__Activity__. Look through the listing below, find every line with the string "vagrant", and copy it.

----

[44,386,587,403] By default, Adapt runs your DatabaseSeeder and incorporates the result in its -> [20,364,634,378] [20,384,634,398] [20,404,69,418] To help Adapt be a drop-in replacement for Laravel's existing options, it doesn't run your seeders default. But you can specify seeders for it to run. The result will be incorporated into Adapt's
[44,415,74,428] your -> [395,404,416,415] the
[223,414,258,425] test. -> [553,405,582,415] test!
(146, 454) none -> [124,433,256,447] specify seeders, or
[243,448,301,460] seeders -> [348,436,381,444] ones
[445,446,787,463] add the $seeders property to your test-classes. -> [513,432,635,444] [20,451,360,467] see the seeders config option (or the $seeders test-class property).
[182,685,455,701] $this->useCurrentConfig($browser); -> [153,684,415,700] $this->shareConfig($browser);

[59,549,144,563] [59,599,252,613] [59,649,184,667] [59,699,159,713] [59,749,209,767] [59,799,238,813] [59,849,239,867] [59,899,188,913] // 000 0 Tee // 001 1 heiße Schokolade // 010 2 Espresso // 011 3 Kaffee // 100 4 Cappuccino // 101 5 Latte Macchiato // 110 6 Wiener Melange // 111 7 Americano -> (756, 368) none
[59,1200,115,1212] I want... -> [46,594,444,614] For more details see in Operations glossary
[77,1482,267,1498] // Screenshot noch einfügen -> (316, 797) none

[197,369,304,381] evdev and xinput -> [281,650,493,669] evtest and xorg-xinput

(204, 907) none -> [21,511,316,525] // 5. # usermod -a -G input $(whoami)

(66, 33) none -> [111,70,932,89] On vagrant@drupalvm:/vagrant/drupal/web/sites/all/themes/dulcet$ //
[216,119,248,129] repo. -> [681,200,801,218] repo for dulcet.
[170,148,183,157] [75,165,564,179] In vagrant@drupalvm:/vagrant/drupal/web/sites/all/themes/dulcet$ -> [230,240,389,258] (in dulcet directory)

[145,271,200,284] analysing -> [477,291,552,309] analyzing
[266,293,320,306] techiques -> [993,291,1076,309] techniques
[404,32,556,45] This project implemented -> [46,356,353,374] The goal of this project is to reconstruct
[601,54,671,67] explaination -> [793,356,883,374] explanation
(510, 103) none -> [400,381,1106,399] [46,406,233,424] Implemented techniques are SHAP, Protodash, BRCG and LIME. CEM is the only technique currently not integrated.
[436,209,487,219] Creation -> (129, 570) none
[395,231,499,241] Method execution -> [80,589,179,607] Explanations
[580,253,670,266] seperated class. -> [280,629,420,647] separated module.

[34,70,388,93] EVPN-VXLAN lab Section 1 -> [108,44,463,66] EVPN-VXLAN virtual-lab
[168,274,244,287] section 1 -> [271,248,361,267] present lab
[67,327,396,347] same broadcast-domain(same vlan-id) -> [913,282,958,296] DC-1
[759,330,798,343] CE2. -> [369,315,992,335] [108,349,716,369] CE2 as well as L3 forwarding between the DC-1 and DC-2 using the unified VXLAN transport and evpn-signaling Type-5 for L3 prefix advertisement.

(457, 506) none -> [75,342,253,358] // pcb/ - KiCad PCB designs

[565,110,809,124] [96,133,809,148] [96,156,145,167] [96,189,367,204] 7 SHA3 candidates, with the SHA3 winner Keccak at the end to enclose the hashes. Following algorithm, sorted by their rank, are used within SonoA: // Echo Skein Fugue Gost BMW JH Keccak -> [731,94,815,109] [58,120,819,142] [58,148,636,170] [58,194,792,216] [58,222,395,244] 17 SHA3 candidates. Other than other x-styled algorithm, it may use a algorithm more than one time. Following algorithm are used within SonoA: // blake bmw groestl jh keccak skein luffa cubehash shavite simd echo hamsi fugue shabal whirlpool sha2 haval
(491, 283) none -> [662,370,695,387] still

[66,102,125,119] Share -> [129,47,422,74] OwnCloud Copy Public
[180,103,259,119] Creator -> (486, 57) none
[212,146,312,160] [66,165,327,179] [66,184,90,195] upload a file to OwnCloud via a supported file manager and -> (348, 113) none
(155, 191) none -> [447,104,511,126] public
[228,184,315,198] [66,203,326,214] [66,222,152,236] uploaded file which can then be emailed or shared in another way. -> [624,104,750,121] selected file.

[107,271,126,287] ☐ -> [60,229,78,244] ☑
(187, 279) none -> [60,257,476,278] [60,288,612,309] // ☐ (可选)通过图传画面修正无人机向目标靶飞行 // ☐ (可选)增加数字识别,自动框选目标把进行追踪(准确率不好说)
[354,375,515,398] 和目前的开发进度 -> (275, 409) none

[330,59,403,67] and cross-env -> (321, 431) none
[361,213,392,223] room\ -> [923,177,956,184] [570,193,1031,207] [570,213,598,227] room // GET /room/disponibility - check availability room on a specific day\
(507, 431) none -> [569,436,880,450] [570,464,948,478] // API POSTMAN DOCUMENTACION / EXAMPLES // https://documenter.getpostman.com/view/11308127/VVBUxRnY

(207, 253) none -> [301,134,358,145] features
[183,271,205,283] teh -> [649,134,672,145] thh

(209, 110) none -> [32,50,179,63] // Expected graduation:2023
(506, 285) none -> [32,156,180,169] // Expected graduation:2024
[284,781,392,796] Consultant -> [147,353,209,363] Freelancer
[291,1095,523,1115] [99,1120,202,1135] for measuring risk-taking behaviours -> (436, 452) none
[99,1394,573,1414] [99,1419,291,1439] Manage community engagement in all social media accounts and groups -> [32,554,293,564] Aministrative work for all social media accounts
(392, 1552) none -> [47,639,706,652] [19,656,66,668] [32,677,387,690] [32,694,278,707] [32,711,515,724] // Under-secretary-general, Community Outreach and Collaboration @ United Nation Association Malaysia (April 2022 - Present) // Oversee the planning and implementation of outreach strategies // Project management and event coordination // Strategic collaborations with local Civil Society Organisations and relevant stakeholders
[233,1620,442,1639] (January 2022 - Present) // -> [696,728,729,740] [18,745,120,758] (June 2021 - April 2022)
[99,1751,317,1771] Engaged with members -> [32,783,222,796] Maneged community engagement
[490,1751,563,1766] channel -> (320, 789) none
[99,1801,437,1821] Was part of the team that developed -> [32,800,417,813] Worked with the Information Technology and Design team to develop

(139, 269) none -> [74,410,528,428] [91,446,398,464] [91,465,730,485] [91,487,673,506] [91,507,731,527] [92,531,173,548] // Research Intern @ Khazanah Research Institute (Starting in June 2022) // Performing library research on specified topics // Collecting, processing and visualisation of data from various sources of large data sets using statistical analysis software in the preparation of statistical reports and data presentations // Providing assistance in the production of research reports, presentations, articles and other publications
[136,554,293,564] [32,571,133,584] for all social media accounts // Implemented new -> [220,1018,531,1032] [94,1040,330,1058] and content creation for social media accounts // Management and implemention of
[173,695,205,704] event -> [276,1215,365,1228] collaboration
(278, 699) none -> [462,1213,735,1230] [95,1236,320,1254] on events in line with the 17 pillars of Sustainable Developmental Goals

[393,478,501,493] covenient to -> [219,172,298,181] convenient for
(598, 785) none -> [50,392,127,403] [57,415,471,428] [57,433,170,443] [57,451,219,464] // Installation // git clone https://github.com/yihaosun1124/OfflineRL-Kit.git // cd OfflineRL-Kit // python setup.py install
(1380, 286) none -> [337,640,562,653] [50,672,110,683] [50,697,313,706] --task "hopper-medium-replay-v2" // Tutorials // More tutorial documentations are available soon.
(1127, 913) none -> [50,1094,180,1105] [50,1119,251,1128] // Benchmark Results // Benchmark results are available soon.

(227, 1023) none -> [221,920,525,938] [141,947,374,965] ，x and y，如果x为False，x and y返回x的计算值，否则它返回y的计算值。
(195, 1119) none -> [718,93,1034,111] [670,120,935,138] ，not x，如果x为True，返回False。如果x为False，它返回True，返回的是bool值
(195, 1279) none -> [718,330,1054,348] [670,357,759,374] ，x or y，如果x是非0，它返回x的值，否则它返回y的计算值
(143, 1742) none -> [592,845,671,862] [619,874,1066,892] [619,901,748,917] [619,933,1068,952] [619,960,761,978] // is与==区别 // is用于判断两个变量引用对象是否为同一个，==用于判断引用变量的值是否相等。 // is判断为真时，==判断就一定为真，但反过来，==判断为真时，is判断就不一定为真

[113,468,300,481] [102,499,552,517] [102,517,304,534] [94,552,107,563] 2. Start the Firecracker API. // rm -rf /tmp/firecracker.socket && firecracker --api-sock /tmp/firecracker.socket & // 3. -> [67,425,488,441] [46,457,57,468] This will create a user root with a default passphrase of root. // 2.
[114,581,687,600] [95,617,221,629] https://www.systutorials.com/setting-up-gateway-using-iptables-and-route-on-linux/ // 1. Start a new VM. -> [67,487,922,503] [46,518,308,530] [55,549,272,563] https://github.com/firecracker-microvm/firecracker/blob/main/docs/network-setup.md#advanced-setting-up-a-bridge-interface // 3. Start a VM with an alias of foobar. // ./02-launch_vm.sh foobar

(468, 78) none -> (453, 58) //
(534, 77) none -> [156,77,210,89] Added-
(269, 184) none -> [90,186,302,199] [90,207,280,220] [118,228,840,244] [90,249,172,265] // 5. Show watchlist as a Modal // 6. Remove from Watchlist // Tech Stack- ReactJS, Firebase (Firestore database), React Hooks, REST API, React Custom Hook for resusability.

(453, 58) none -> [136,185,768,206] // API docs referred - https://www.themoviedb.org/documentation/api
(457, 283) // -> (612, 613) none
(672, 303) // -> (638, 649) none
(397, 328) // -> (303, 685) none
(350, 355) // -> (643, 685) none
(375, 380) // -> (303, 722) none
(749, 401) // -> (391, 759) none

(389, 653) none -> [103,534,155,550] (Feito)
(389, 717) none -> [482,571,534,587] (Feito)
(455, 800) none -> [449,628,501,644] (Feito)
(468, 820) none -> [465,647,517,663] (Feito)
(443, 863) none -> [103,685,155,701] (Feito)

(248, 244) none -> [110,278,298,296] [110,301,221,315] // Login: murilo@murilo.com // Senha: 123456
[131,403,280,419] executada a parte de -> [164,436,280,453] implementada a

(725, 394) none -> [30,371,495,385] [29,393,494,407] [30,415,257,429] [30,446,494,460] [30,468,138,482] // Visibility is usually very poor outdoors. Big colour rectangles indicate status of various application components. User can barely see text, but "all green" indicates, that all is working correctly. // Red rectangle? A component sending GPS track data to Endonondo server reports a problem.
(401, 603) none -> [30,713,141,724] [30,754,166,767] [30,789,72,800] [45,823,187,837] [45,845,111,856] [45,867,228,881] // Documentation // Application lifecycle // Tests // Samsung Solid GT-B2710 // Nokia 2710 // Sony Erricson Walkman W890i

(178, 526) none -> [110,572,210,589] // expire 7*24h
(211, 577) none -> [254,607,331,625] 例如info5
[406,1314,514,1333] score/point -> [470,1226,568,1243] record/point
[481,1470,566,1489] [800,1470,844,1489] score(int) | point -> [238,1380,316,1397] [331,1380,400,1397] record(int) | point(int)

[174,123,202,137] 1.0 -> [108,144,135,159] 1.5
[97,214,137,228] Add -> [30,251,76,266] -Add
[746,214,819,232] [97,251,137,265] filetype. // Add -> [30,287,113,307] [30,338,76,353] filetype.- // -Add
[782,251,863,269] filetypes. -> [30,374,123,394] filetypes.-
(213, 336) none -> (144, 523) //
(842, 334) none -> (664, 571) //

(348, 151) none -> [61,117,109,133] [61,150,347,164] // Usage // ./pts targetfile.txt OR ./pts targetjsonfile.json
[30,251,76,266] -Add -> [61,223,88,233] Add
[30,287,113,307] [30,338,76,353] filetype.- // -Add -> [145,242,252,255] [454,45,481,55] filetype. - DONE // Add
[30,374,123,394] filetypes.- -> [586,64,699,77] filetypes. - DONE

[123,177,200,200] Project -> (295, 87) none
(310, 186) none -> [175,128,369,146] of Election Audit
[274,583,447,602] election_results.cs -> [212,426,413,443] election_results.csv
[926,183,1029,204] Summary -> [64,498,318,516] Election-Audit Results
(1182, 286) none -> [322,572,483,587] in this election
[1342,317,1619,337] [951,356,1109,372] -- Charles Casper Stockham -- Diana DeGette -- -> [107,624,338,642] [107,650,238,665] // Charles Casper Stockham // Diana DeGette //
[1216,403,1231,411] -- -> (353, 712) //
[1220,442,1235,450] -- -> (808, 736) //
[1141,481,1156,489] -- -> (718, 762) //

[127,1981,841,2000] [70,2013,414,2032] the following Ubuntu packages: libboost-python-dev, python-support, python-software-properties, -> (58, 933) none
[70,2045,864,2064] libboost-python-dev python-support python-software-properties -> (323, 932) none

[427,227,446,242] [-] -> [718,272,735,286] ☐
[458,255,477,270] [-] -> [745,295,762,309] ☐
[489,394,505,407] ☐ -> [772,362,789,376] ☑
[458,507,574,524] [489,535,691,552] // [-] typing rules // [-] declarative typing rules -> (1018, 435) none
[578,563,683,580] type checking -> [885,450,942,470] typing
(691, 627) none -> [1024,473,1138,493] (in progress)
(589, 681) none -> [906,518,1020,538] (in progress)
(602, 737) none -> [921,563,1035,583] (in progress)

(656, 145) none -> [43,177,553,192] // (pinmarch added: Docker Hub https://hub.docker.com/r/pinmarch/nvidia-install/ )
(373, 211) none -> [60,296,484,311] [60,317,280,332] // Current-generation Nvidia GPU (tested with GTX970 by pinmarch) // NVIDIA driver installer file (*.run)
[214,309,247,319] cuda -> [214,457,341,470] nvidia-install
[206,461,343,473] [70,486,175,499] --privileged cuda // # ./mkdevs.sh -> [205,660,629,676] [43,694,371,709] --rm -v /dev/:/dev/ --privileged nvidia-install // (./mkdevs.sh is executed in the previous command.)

----

__Answer to this problem__.
(66, 33) none -> [111,70,932,89] On vagrant@drupalvm:/vagrant/drupal/web/sites/all/themes/dulcet$ //
[170,148,183,157] [75,165,564,179] In vagrant@drupalvm:/vagrant/drupal/web/sites/all/themes/dulcet$ -> [230,240,389,258] (in dulcet directory)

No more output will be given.